Exercise details: Check every line below, and copy those that include "Airport".

[Before-and-after change data]
[Start of Attachment]

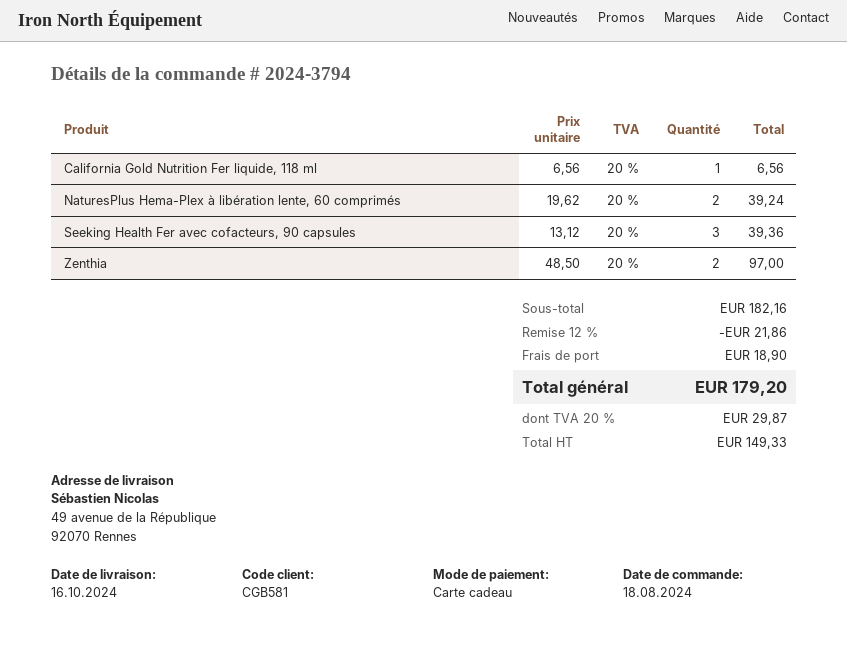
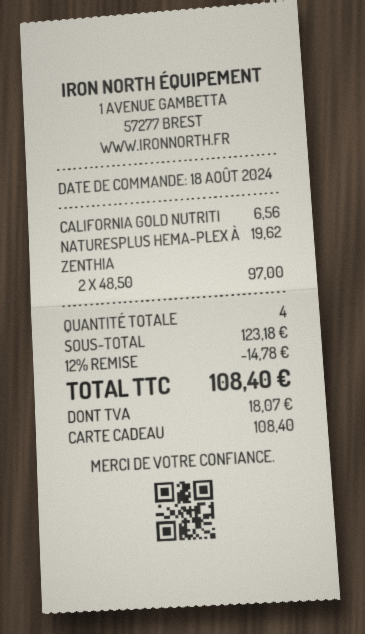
NaturesPlus Hema-Plex à libération lente, 60 comprimés: 2 x 19.62 = 39.24 -> 1 x 19.62 = 19.62
Seeking Health Fer avec cofacteurs, 90 capsules: 3 x 13.12 = 39.36 -> none
subtotal: 182.16 -> 123.18
discount: 12% = 21.86 -> 12% = 14.78
shipping: 18.90 -> none
tax: 29.87 -> 18.07
total: 179.20 -> 108.40

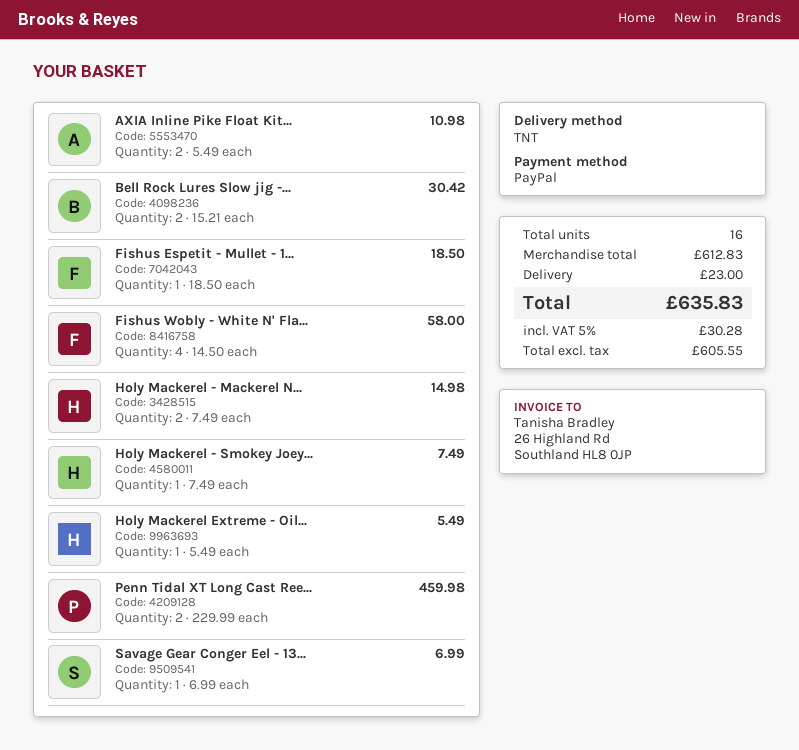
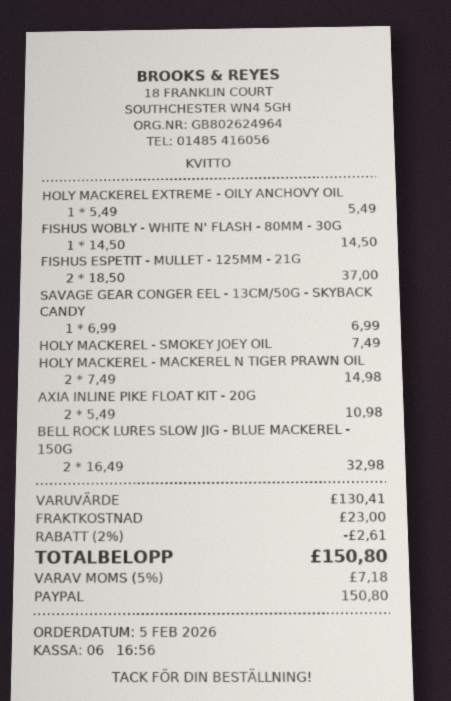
Bell Rock Lures Slow jig -...: 2 x 15.21 = 30.42 -> 2 x 16.49 = 32.98
Fishus Espetit - Mullet - 1...: 1 x 18.50 = 18.50 -> 2 x 18.50 = 37.00
Fishus Wobly - White N' Fla...: 4 x 14.50 = 58.00 -> 1 x 14.50 = 14.50
Penn Tidal XT Long Cast Ree...: 2 x 229.99 = 459.98 -> none
subtotal: 612.83 -> 130.41
discount: none -> 2% = 2.61
tax: 5% = 30.28 -> 5% = 7.18
total: 635.83 -> 150.80

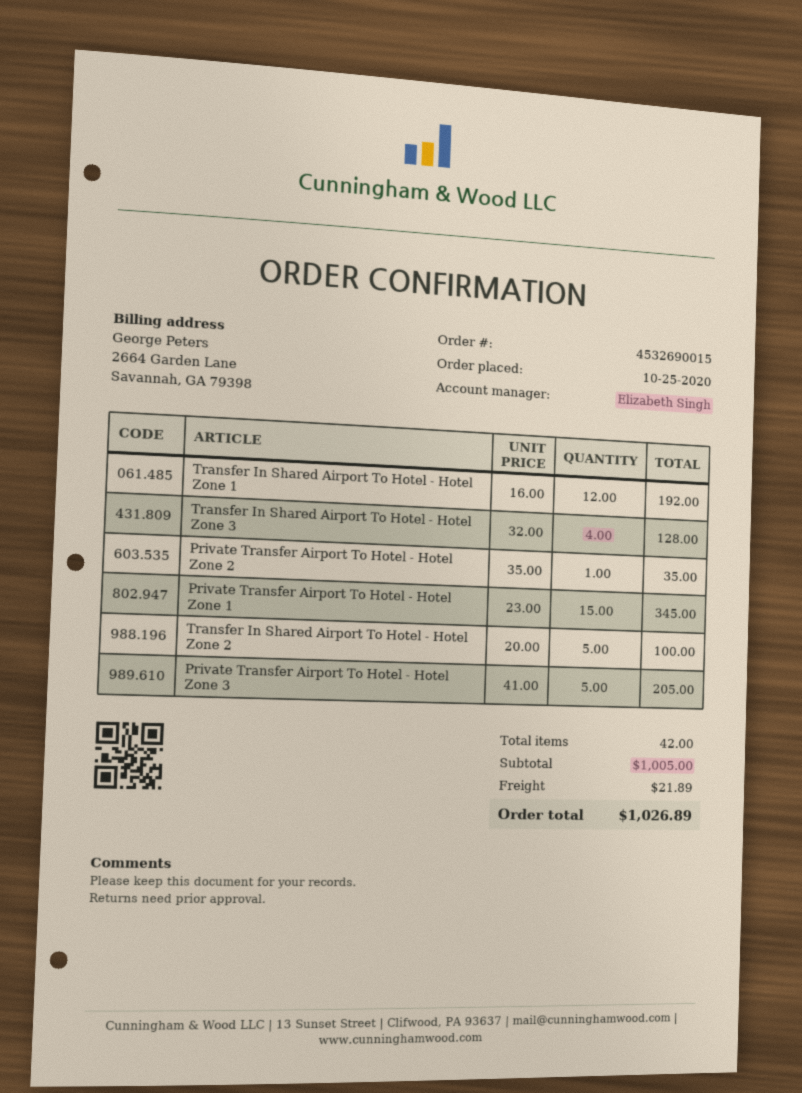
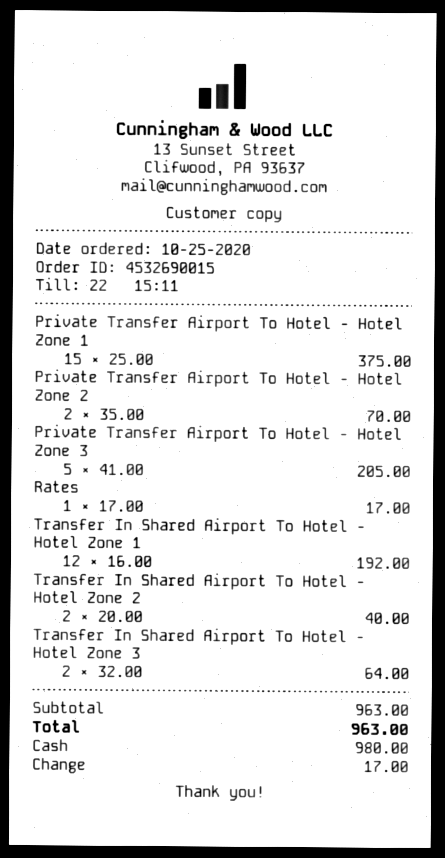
Transfer In Shared Airport To Hotel - Hotel Zone 3: 4 x 32.00 = 128.00 -> 2 x 32.00 = 64.00
Private Transfer Airport To Hotel - Hotel Zone 2: 1 x 35.00 = 35.00 -> 2 x 35.00 = 70.00
Private Transfer Airport To Hotel - Hotel Zone 1: 15 x 23.00 = 345.00 -> 15 x 25.00 = 375.00
Transfer In Shared Airport To Hotel - Hotel Zone 2: 5 x 20.00 = 100.00 -> 2 x 20.00 = 40.00
Rates: none -> 1 x 17.00 = 17.00
subtotal: 1005.00 -> 963.00
shipping: 21.89 -> none
total: 1026.89 -> 963.00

[End of Attachment]

Task solution:
Transfer In Shared Airport To Hotel - Hotel Zone 3: 4 x 32.00 = 128.00 -> 2 x 32.00 = 64.00
Private Transfer Airport To Hotel - Hotel Zone 2: 1 x 35.00 = 35.00 -> 2 x 35.00 = 70.00
Private Transfer Airport To Hotel - Hotel Zone 1: 15 x 23.00 = 345.00 -> 15 x 25.00 = 375.00
Transfer In Shared Airport To Hotel - Hotel Zone 2: 5 x 20.00 = 100.00 -> 2 x 20.00 = 40.00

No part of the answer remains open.